UK government embraces multichannel
Customer service is critical for organisations across every industry. Consumers are now demanding the same high levels of service, whatever type of company they are dealing with. This means that they expect a utility or bank to provide a similar experience to a retailer – and are not shy at complaining if they don’t receive the service they want.
This equally applies to the public sector, with citizens and patients judging the service they receive by increasingly high standards. They want the same choice of channels as they would get from private companies, and the same speed of response and helpfulness. In the US 39% of citizens recently voted government as the worst sector when it comes to customer service, ahead of telecommunications and healthcare.
The UK public sector understands this and is moving to become more customer-centric. The Digital by Default agenda aims to put services online, which has the secondary benefit of reducing costs and increasing efficiency. This is helping to transform how public services are delivered, particularly in combination with the Government’s G-Cloud initiative, which allows the public sector to buy cloud-based services off the shelf, avoiding lock-in to expensive contracts with single suppliers, enabling cost-effective, innovative solutions.
Recent research highlights the change that is happening within the UK public sector. 67% of public sector customer service contracts, including those from local government, were for multichannel service support in 2014. This has moved up from 40% in 2013, according to the research from arvato and NelsonHall.
Essentially the UK public sector is embracing channels such as chat and social media, alongside email and the web to deliver a better experience. Given that an estimated 11.5% of customer contact is expected to be through social media this year, the priority for councils and other public bodies is to deliver service on the customer’s channel of choice. So how do they achieve this? Here are three areas to focus on:
1. Integrate your knowledge
Delivering inconsistent answers across different answers is inefficient, annoys citizens and patients and forces them to make contact again to check they have received the right information. By using a single, centralised knowledgebase that is accessible by agents and through the web, public sector organisations can ensure they give the same answer to common queries, helping improve engagement and reduce costs.
2. Embrace self-service
Citizens want answers 24 hours a day, but are increasingly happy to find out information for themselves. Public sector organisations therefore need to ensure they have installed self-service systems that provide web-based answers to common questions, and also give citizens the ability to log on and manage their accounts online. Security and privacy is obviously critical, but by allowing citizens to serve themselves, councils and other bodies can improve customer service while increasing efficiency.
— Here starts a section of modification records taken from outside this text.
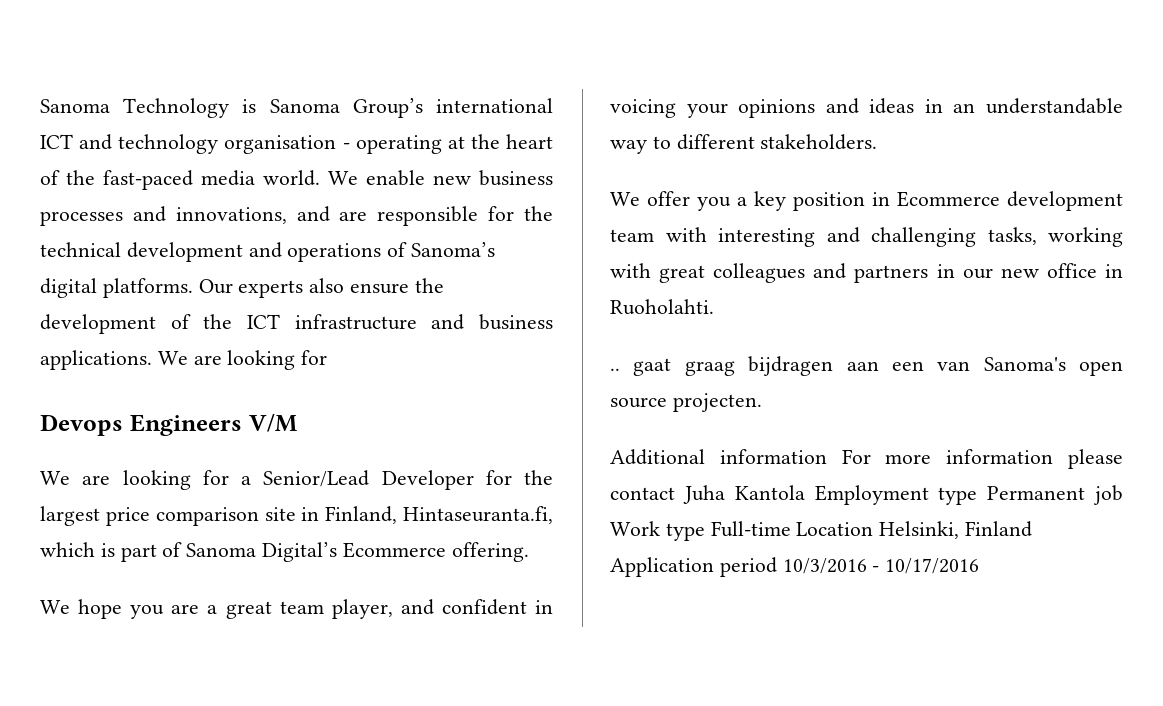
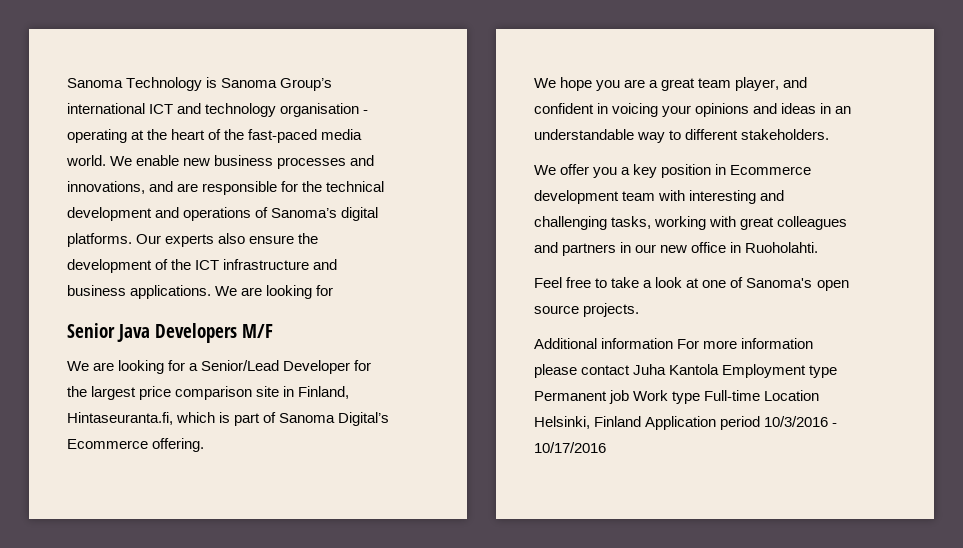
[40,413,298,436] Devops Engineers V/M -> [67,323,273,343] Senior Java Developers M/F
[610,356,971,376] .. gaat graag bijdragen aan een van -> [534,277,744,288] Feel free to take a look at one of
[672,393,762,412] projecten. -> [583,303,640,317] projects.

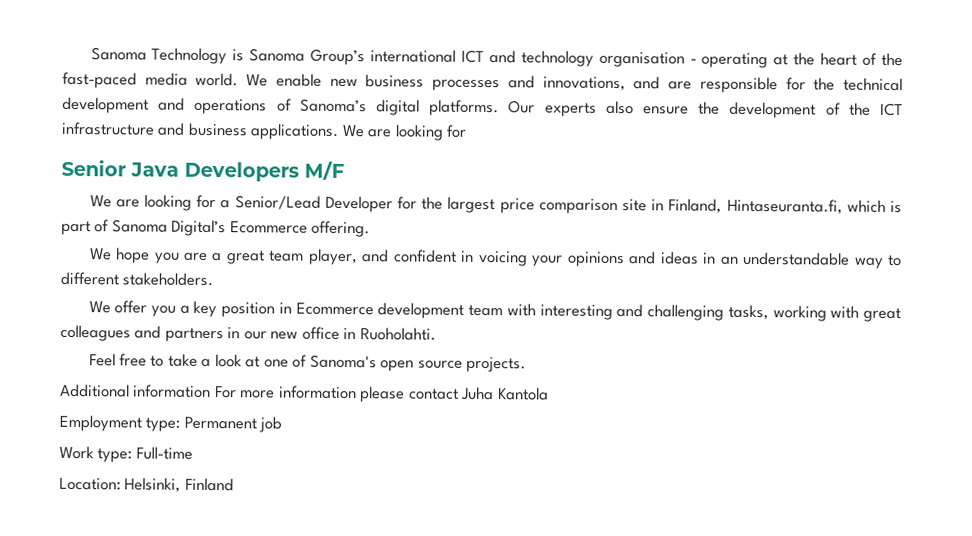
[722,364,838,378] Employment type -> [59,414,181,432] // Employment type:
[633,390,701,404] Work type -> [59,445,133,463] // Work type:
[764,390,820,401] Location -> [59,477,121,491] // Location:
[645,416,838,430] [534,442,606,453] Application period 10/3/2016 - 10/17/2016 -> (234, 484) none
3. Meet your customers’ targets
Citizens judge the public sector by the same standards as retailers, banks and utilities. Therefore organisations need to make sure that they both embrace new channels, but also provide sufficient resources to respond quickly and accurately to queries. It is pointless to launch channels such as social media and then fail to respond to a tweet or to take two weeks to answer an email. The key to this is to set realistic targets and then ensure you have the ability to monitor performance, focus on areas that need development and continually improve the service you provide.
The Digital by Default agenda promises to transform the relationship between the public sector and the users of its services, and deliver major efficiency benefits. What is critical is that public sector organisations ensure that they think like the private sector, and put the customer experience at the heart of everything they do.